L'art de la mémoire, de
l'Antiquité au Moyen-Age
Pour retrouver sur quels principes était fondé l'art de la mémoire au
Moyen Age, il faut remonter d'abord à la tradition antique, qui s'était
plus ou moins incomplètement transmise aux gens de cette époque.
Divers auteurs de l'Antiquité ont parlé de la mémoire. On cite
notamment Aristote, Métrodore (dont les ouvrages ont disparu),
Quintilien, Marcus Tuihus (Cicéron), Juhus Victor et Marcianus Capella.
On pense que chez Platon, il existait un enseignement ésotérique,
transmis oralement à ceux qui assistaient à ses conférences, dans les
jardins de l'académie, car dans Phèdre, il exalte la fécondité
de l'enseignement oral. Dans ce dialogue, Socrate relate une légende
relative à l'invention de l'écriture et l'objection que le roi de
Thèbes en Egypte fit à l'inventeur en ces termes «Cette invention, en
dispensant les hommes d'exercer leur mémoire, produit l'oubli dans l'âme
de ceux qui en auront acquis la connaissance, en tant que, confiants dans
l'écriture, ils chercheront au dehors grâce à des caractères
étrangers, non point au dedans et grâce à eux-mêmes, le moyens de se
souvenir». Plus tard, Aristote, dans sa critique du Platonisme, fait
aussi allusion à une tradition platonicienne non écrite.
Nous possédons actuellement, sur la mnémotechnique antique, la
description de Cicéron, un passage de l'Institutio oratoria de Quintilien
et une section d'un traité de rhétorique écrit au 1ersiècle
avant J.-C., dédicacé à un certain Herrenius, mais dont on ignore
l'auteur. Il est connu sous le titre de Ad Herrenium libri IX.
Cicéron insiste sur l'importance de l'ordre dans la mémorisation, sur
l'intérêt de recourir à la mémoire visuelle, affirmant que le sens de
la vue est «le plus fort de tous les sens». L'idée de base était qu'il
fallait assimiler la «construction» intellectuelle dont il s'agissait de
se souvenir à un bâtiment ou à une ville. On devait aller, de proche en
proche, d'une idée à l'autre, en pensée, comme on se déplace dans une
maison en ouvrant des portes successives, en allant de pièce en pièce et
en considérant les objets et les ornements des différentes pièces.
C'était la théorie des «lieux» qui, en s'imprimant dans la mémoire,
devaient garantir le bon ordre des idées grâce à «l'itinéraire» que
l'on suivait dans sa tête.
Dans son ouvrage, dédié à Herrenius, l'auteur anonyme expliquait qu'il
existe une mémoire «naturelle», inscrite dans notre esprit et une
mémoire «artificielle» qui est le résultat d'un entraînement et qui
permet par l'exercice d'améliorer la mémoire naturelle.

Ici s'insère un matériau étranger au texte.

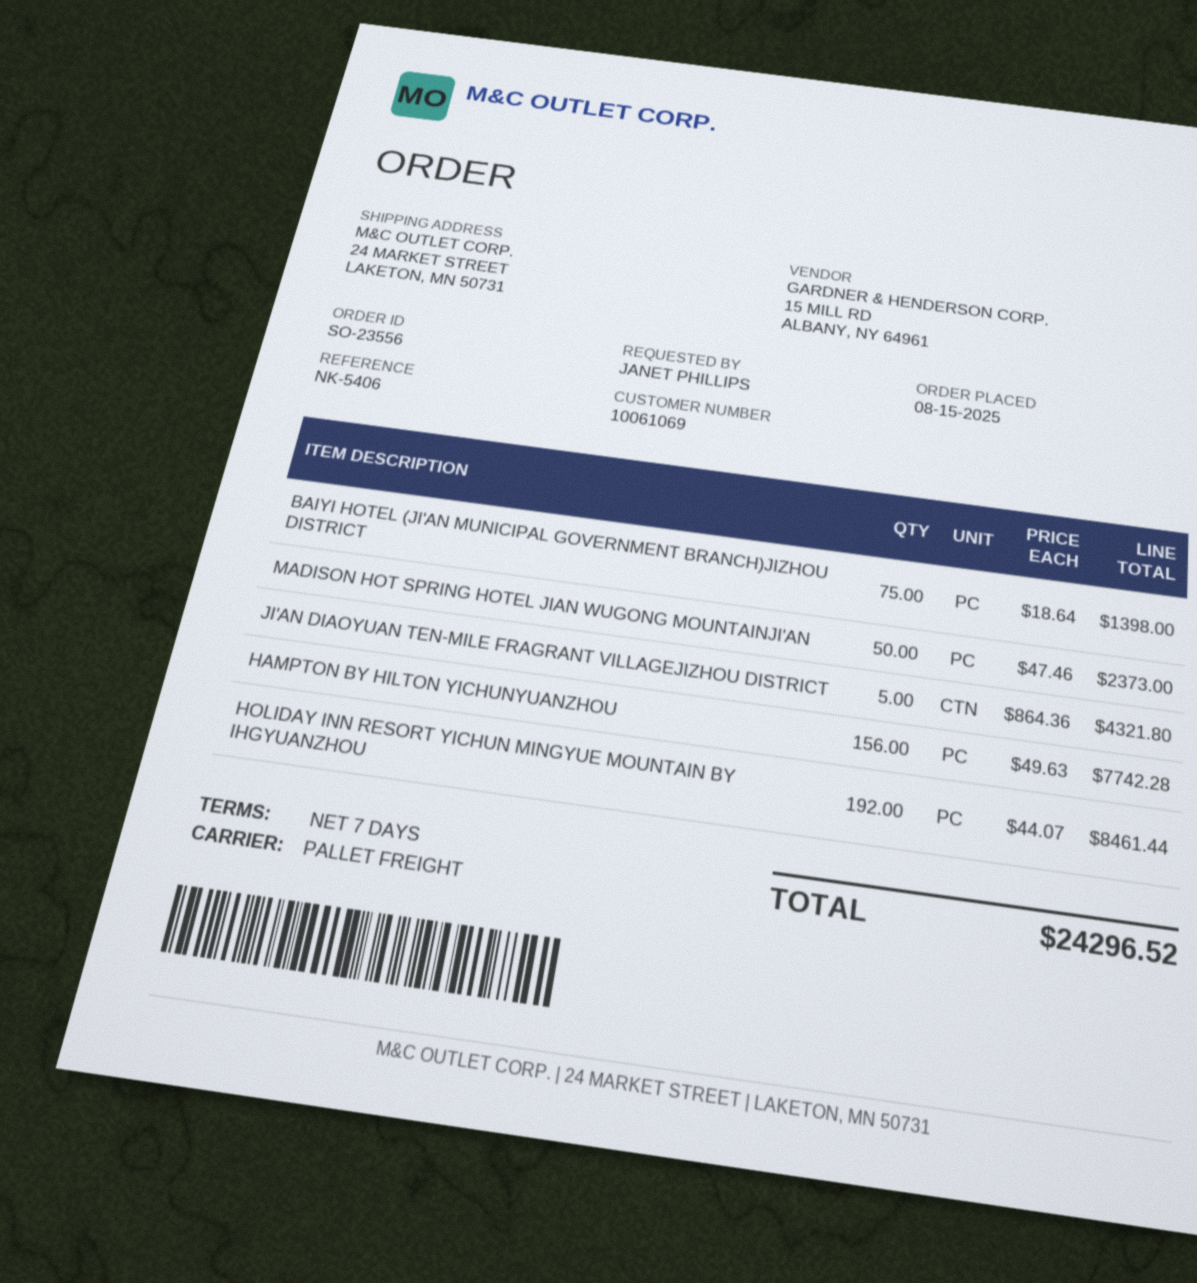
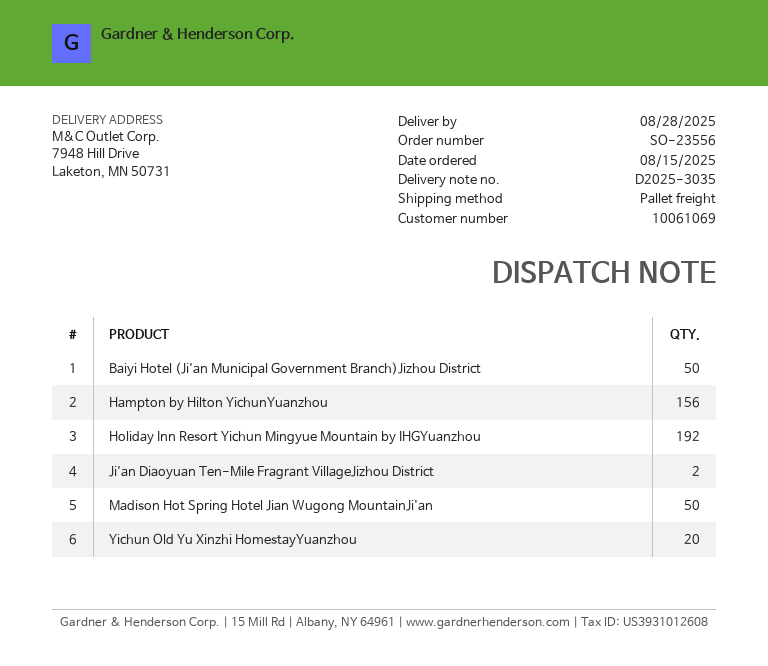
ship to: 24 MARKET STREET, LAKETON, MN 50731 -> 7948 Hill Drive, Laketon, MN 50731
BAIYI HOTEL (JI'AN MUNICIPAL GOVERNMENT BRANCH)JIZHOU DISTRICT: 75 -> 50
JI'AN DIAOYUAN TEN-MILE FRAGRANT VILLAGEJIZHOU DISTRICT: 5 -> 2
Yichun Old Yu Xinzhi HomestayYuanzhou: none -> 20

Ceci nous fait
penser à la façon dont fonctionnent aujourd'hui nos ordinateurs où
menus déroulants et icônes appellent diverses fonctions contenues en
mémoire. Le Moyen Age connaissait cet ouvrage qu'il attribuait à
Cicéron (appelé en général, non pas par son surnom - cicer signifie
«pois chiche» - mais, plus respectueusement, Tullius ou Marcus Tullius).
Toutefois les méthodes que préconisaient les maîtres et les
prédicateurs du Moyen Age étaient parfois fort différentes de celles
prônées par les auteurs de l'Antiquité. Le célèbre dominicain Albert
le Grand, qui, au début du XIIIèmesiècle, professa la
philosophie aristotélienne en Sorbonne, expliquait tout en se référant
à l'Ars memorandi de Tullius (Cicéron), que pour provoquer le souvenir
et ce qu'il appelle la mémoire artificielle, c'est-à-dire la mémoire
provoquée, volontaire, organisée, il faut faire appel à des images qui
frappent l'esprit, donc souvent bizarres et inattendues.
A l'appui de cette explication, il donne un exemple, inspiré de l'Ad
Herrenium : «Si nous voulons nous rappeler les charges portées
contre nous dans un procès, nous devons imaginer un bélier avec de
grosses cornes et des testicules qui vient vers nous dans l'obscurité.
Les cornes nous rappelleront nos adversaires et les testicules les
dépositions des témoins». En latin, testis signifie «témoin»
et a aussi le sens de «testicules», ce dernier mot étant un diminutif.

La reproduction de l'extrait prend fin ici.